→ **Exercise prompt**:
Take the material below and reproduce, word for word, only the lines from the line with "all config files." through the line with "- It's the best".

→ **Dataset extract**:
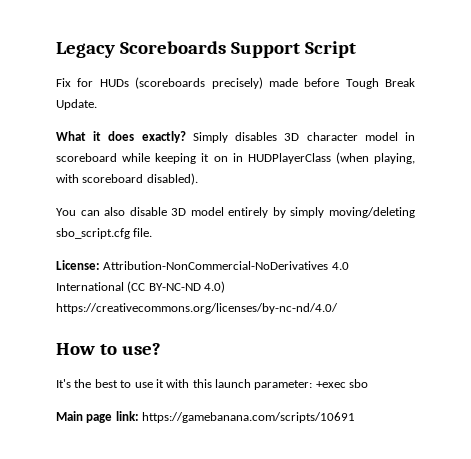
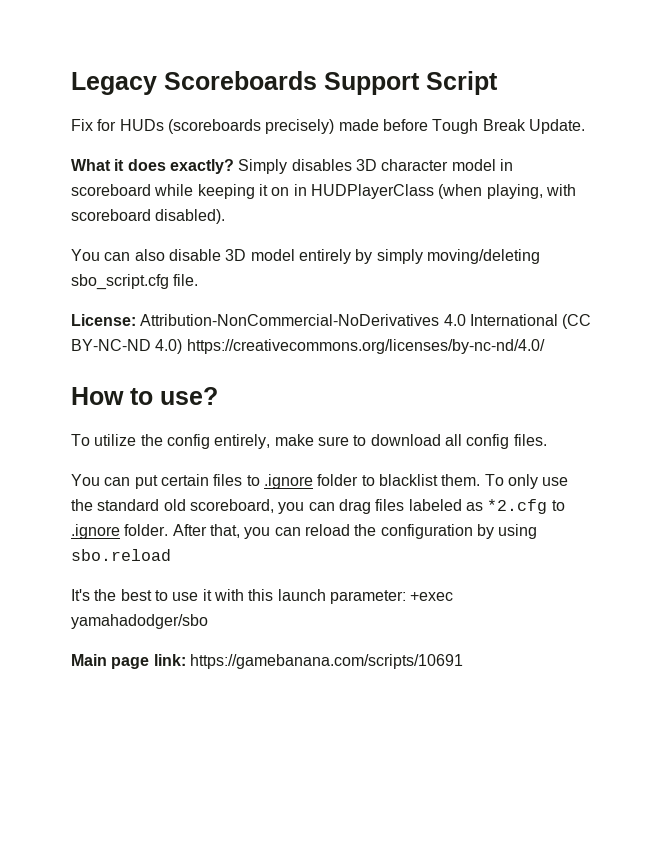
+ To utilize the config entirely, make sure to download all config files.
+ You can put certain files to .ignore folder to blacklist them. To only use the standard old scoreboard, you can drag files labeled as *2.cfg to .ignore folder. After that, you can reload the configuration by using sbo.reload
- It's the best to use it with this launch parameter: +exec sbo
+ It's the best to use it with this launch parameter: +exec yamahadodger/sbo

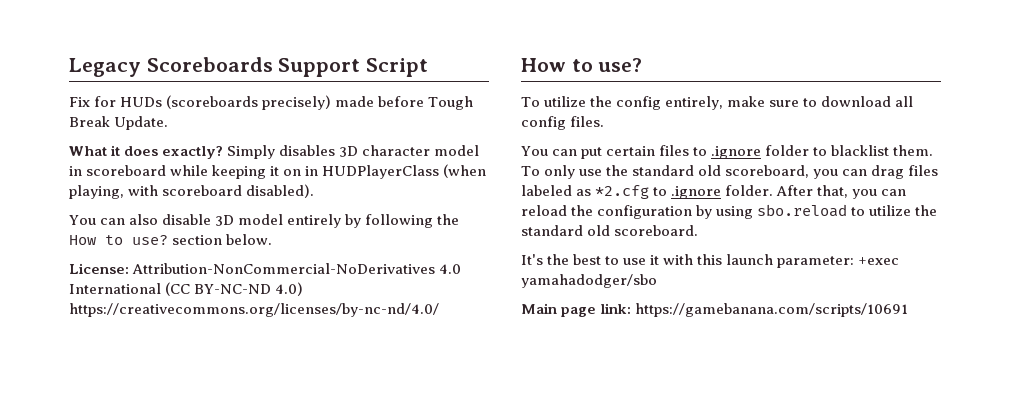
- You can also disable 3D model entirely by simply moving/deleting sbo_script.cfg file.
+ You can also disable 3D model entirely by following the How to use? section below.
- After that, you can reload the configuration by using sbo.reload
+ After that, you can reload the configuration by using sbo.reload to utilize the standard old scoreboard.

...

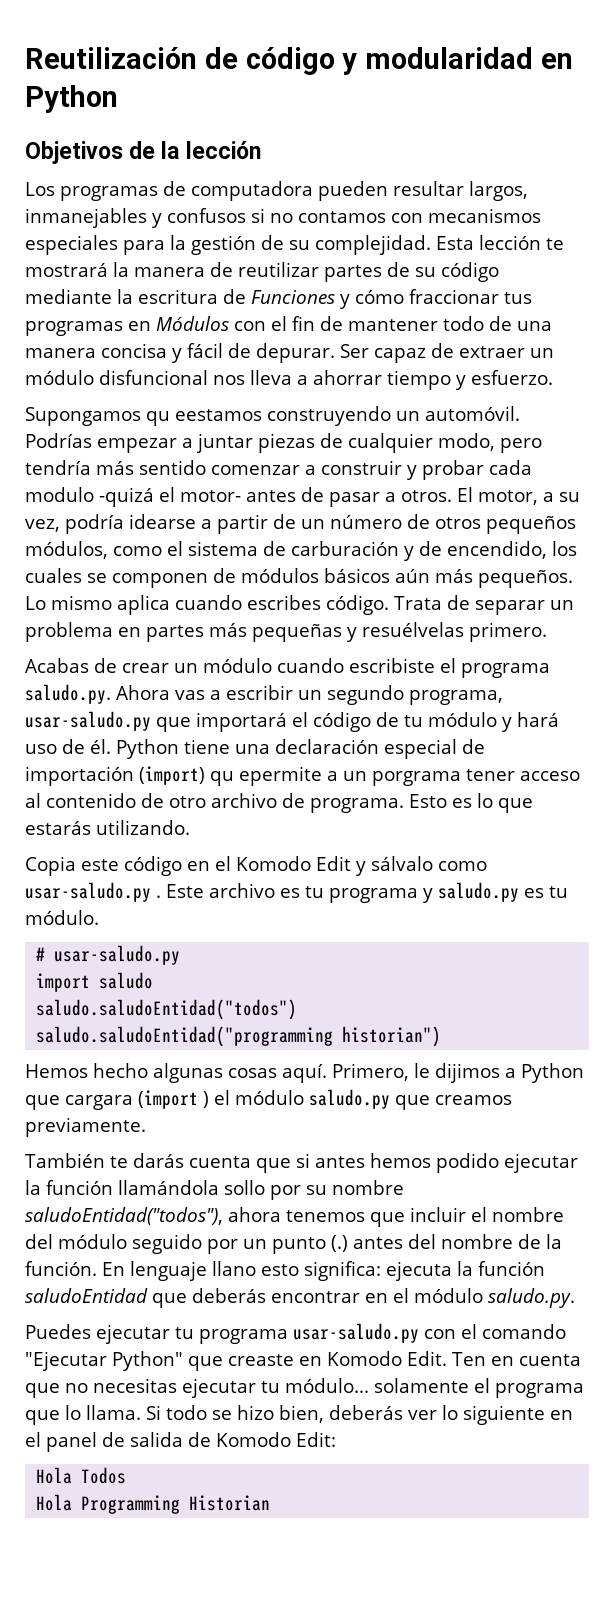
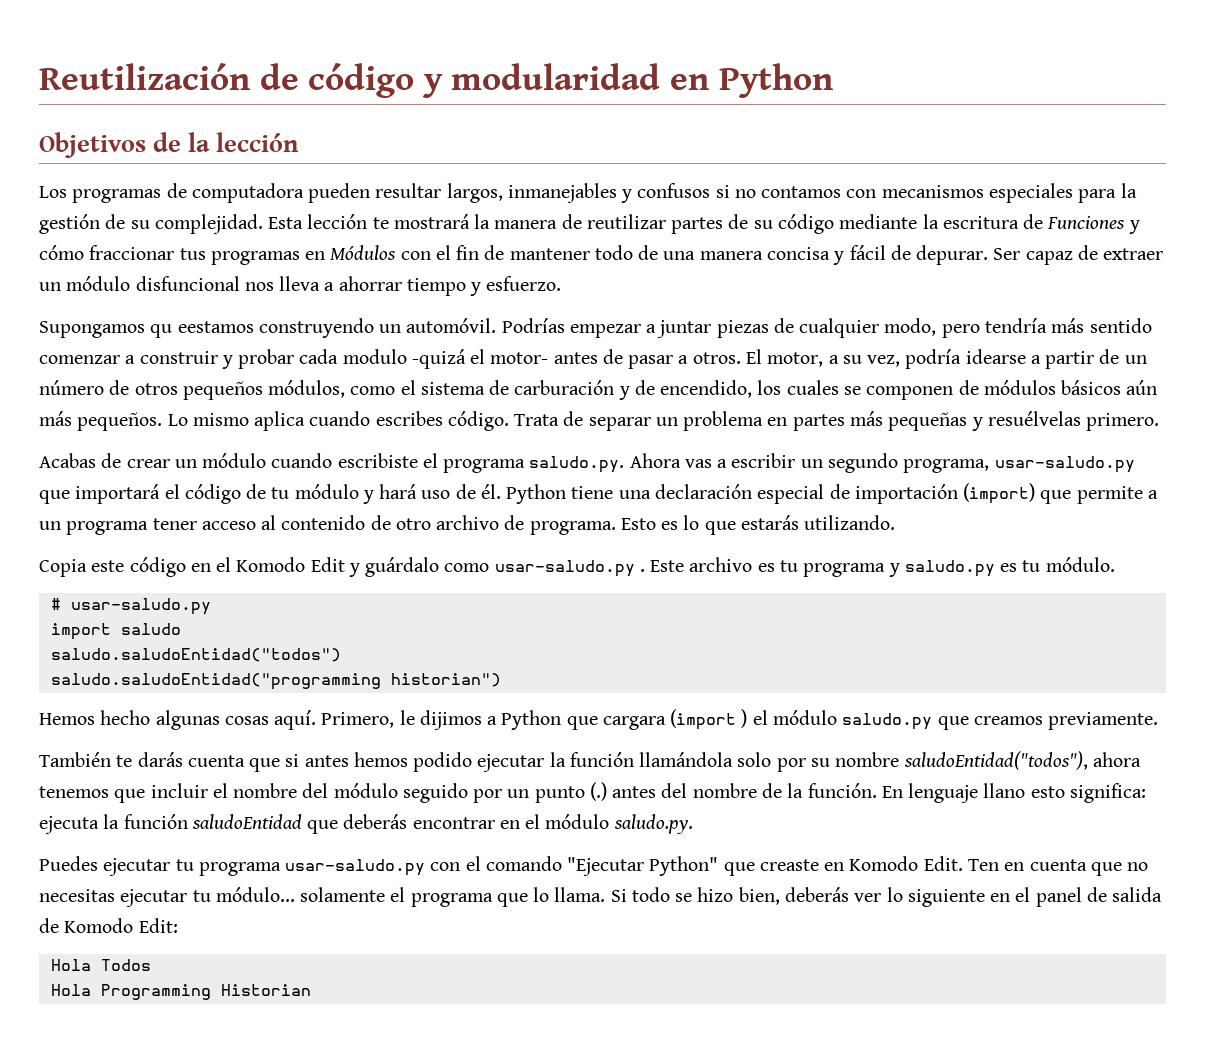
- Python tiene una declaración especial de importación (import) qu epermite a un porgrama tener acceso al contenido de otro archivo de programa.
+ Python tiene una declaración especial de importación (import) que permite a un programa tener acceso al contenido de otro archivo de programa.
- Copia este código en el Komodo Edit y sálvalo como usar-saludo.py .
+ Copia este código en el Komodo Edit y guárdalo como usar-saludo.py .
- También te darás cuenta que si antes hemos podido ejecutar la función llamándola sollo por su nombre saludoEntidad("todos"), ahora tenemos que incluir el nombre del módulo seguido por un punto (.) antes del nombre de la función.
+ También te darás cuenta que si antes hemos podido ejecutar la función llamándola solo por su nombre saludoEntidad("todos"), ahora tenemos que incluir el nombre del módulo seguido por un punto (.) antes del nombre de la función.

→ **Task result**:
+ To utilize the config entirely, make sure to download all config files.
+ You can put certain files to .ignore folder to blacklist them. To only use the standard old scoreboard, you can drag files labeled as *2.cfg to .ignore folder. After that, you can reload the configuration by using sbo.reload
- It's the best to use it with this launch parameter: +exec sbo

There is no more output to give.